*** Provided material Section Begins ***

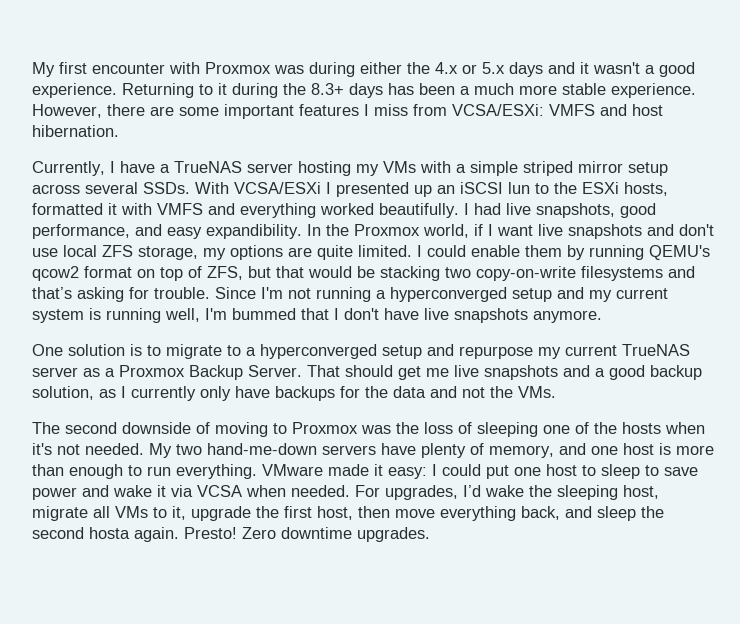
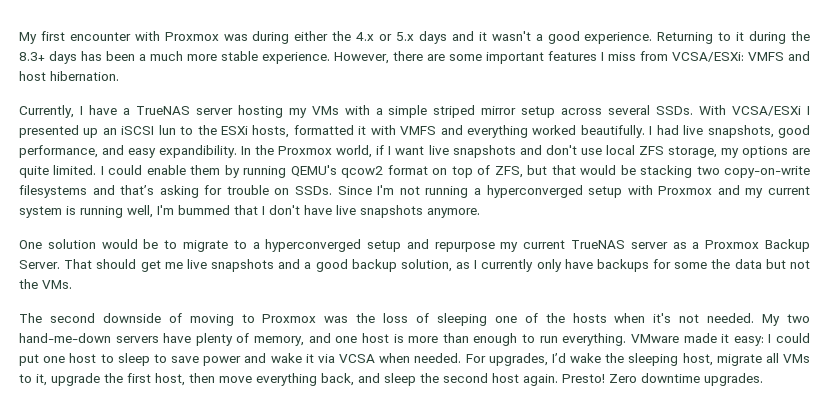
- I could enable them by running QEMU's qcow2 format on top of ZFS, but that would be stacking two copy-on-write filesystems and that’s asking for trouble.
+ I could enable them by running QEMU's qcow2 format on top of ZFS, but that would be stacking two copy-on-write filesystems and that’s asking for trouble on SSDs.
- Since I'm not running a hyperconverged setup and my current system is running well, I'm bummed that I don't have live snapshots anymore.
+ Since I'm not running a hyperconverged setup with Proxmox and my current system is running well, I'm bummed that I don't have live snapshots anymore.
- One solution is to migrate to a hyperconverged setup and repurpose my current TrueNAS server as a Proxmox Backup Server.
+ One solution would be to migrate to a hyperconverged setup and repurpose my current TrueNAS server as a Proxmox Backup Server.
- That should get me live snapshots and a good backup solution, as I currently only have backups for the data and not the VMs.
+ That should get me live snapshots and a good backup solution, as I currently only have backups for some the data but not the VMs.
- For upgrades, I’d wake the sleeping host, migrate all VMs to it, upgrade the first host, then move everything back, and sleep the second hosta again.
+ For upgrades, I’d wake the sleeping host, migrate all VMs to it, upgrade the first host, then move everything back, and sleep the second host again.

*** Provided material Section Ends ***

Task to carry out: Each record above should be restated word for word. The pictures should not appear.

Response area:
- I could enable them by running QEMU's qcow2 format on top of ZFS, but that would be stacking two copy-on-write filesystems and that’s asking for trouble.
+ I could enable them by running QEMU's qcow2 format on top of ZFS, but that would be stacking two copy-on-write filesystems and that’s asking for trouble on SSDs.
- Since I'm not running a hyperconverged setup and my current system is running well, I'm bummed that I don't have live snapshots anymore.
+ Since I'm not running a hyperconverged setup with Proxmox and my current system is running well, I'm bummed that I don't have live snapshots anymore.
- One solution is to migrate to a hyperconverged setup and repurpose my current TrueNAS server as a Proxmox Backup Server.
+ One solution would be to migrate to a hyperconverged setup and repurpose my current TrueNAS server as a Proxmox Backup Server.
- That should get me live snapshots and a good backup solution, as I currently only have backups for the data and not the VMs.
+ That should get me live snapshots and a good backup solution, as I currently only have backups for some the data but not the VMs.
- For upgrades, I’d wake the sleeping host, migrate all VMs to it, upgrade the first host, then move everything back, and sleep the second hosta again.
+ For upgrades, I’d wake the sleeping host, migrate all VMs to it, upgrade the first host, then move everything back, and sleep the second host again.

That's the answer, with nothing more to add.